[EXERCISE BRIEF] With every picture left out, give the data below back exactly.

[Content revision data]
* * *

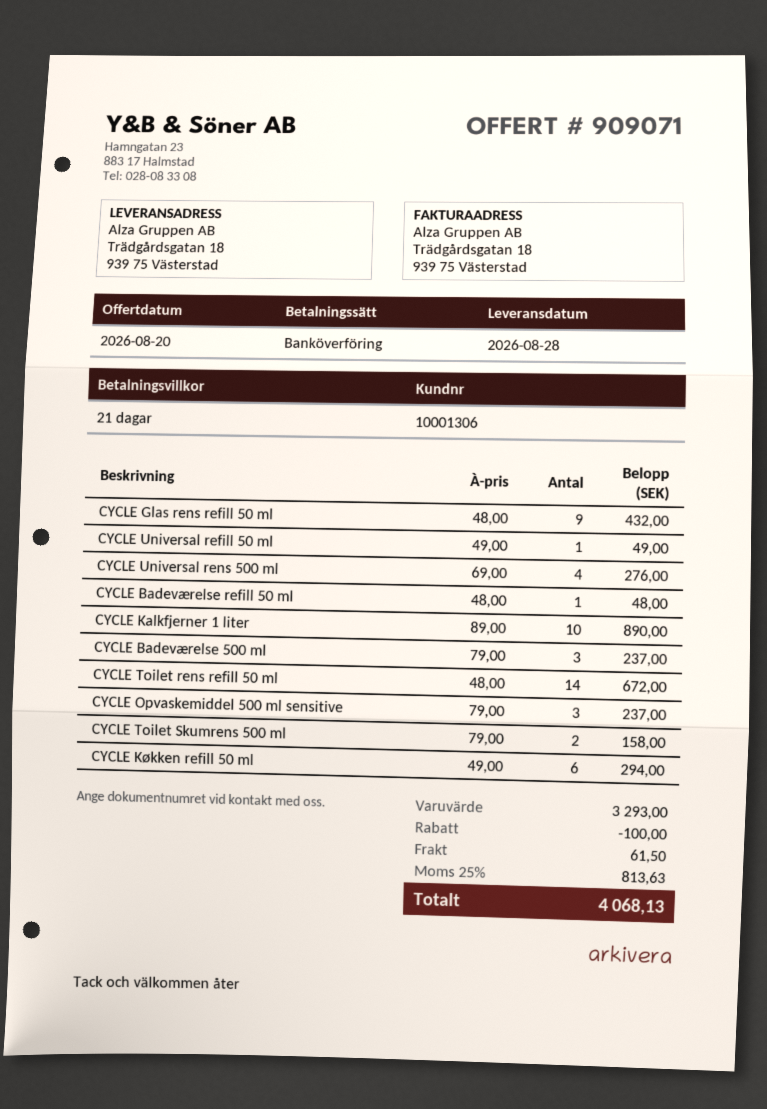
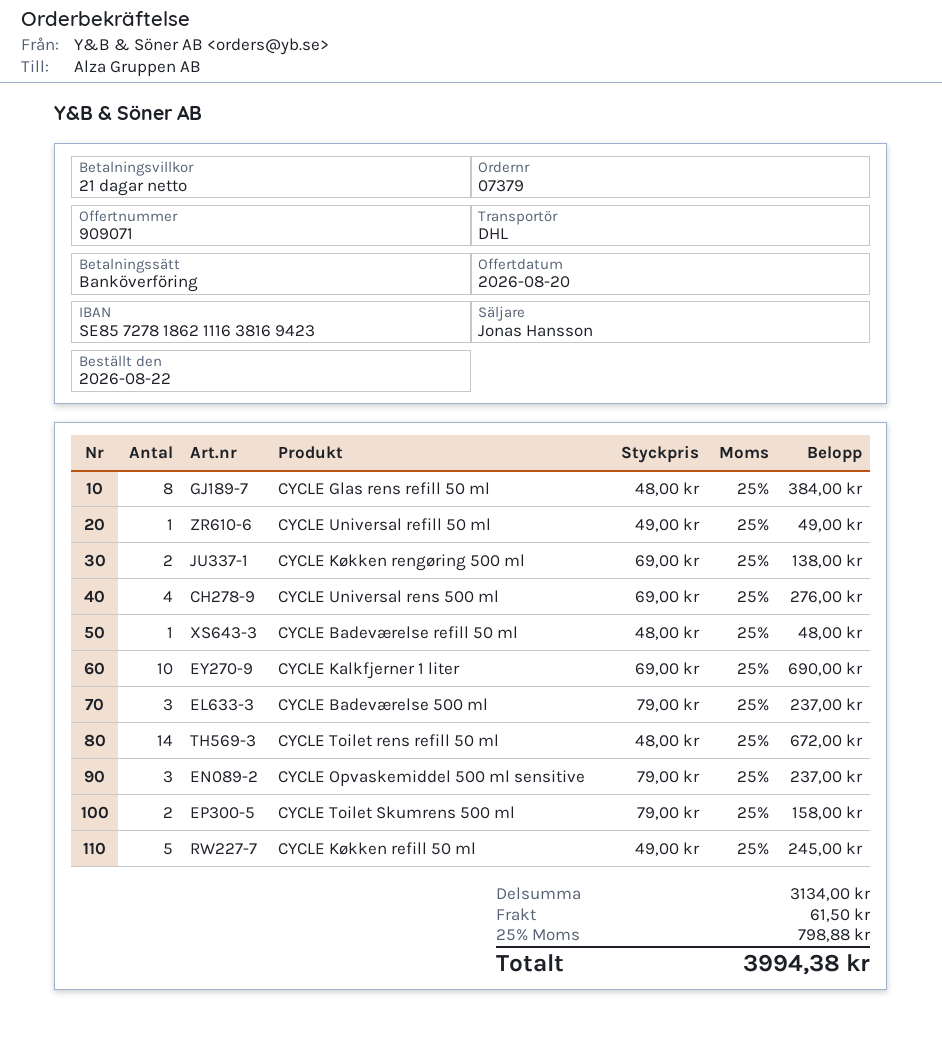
CYCLE Glas rens refill 50 ml: 9 x 48.00 = 432.00 -> 8 x 48.00 = 384.00
CYCLE Kalkfjerner 1 liter: 10 x 89.00 = 890.00 -> 10 x 69.00 = 690.00
CYCLE Køkken refill 50 ml: 6 x 49.00 = 294.00 -> 5 x 49.00 = 245.00
CYCLE Køkken rengøring 500 ml: none -> 2 x 69.00 = 138.00
subtotal: 3293.00 -> 3134.00
discount: 100.00 -> none
tax: 25% = 813.63 -> 25% = 798.88
total: 4068.13 -> 3994.38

* * *

[ANSWER TO THIS EXERCISE]
CYCLE Glas rens refill 50 ml: 9 x 48.00 = 432.00 -> 8 x 48.00 = 384.00
CYCLE Kalkfjerner 1 liter: 10 x 89.00 = 890.00 -> 10 x 69.00 = 690.00
CYCLE Køkken refill 50 ml: 6 x 49.00 = 294.00 -> 5 x 49.00 = 245.00
CYCLE Køkken rengøring 500 ml: none -> 2 x 69.00 = 138.00
subtotal: 3293.00 -> 3134.00
discount: 100.00 -> none
tax: 25% = 813.63 -> 25% = 798.88
total: 4068.13 -> 3994.38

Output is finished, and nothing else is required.